* _Activity_
Write out the records that appear below, verbatim and complete, but without pictures.

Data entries
>>
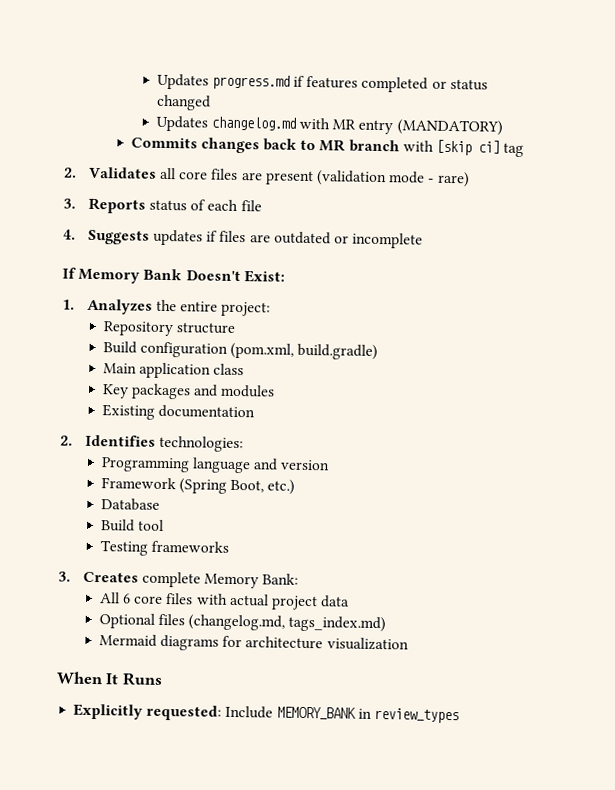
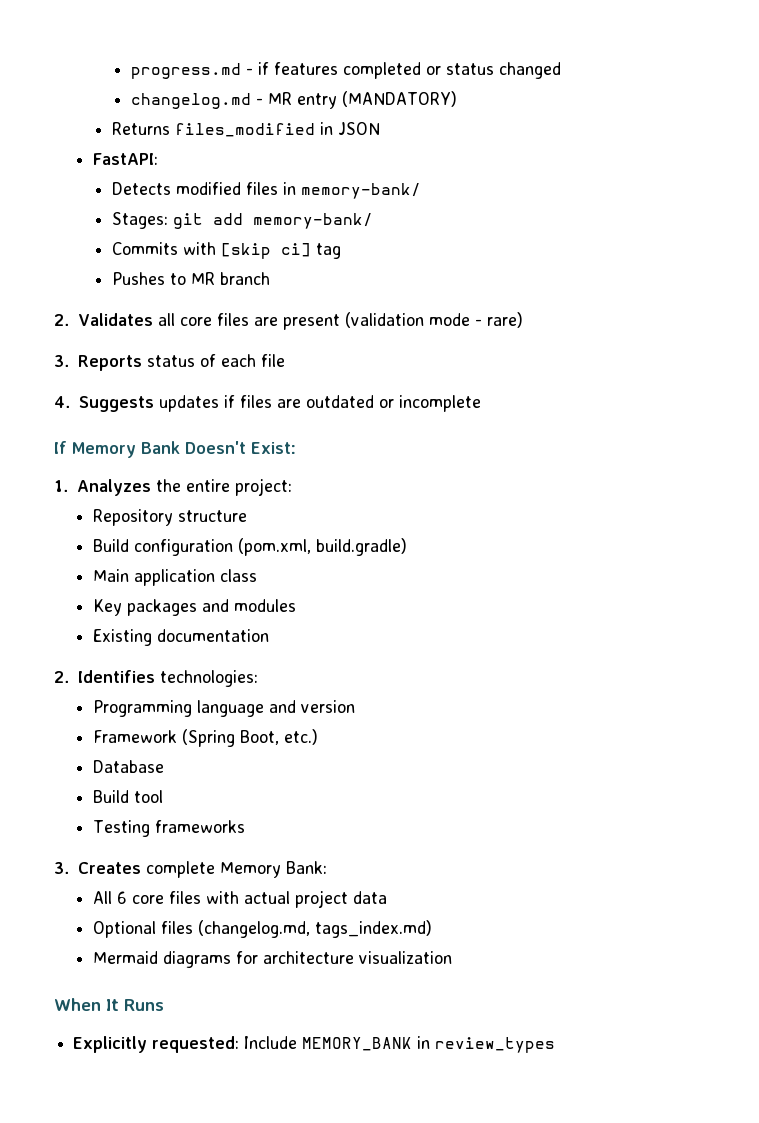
- Updates progress.md if features completed or status changed
+ progress.md - if features completed or status changed
- Updates changelog.md with MR entry (MANDATORY)
+ changelog.md - MR entry (MANDATORY)
- Commits changes back to MR branch with [skip ci] tag
+ Returns files_modified in JSON
+ FastAPI:
+ Detects modified files in memory-bank/
+ Stages: git add memory-bank/
+ Commits with [skip ci] tag
+ Pushes to MR branch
<<
* _Exercise response_
- Updates progress.md if features completed or status changed
+ progress.md - if features completed or status changed
- Updates changelog.md with MR entry (MANDATORY)
+ changelog.md - MR entry (MANDATORY)
- Commits changes back to MR branch with [skip ci] tag
+ Returns files_modified in JSON
+ FastAPI:
+ Detects modified files in memory-bank/
+ Stages: git add memory-bank/
+ Commits with [skip ci] tag
+ Pushes to MR branch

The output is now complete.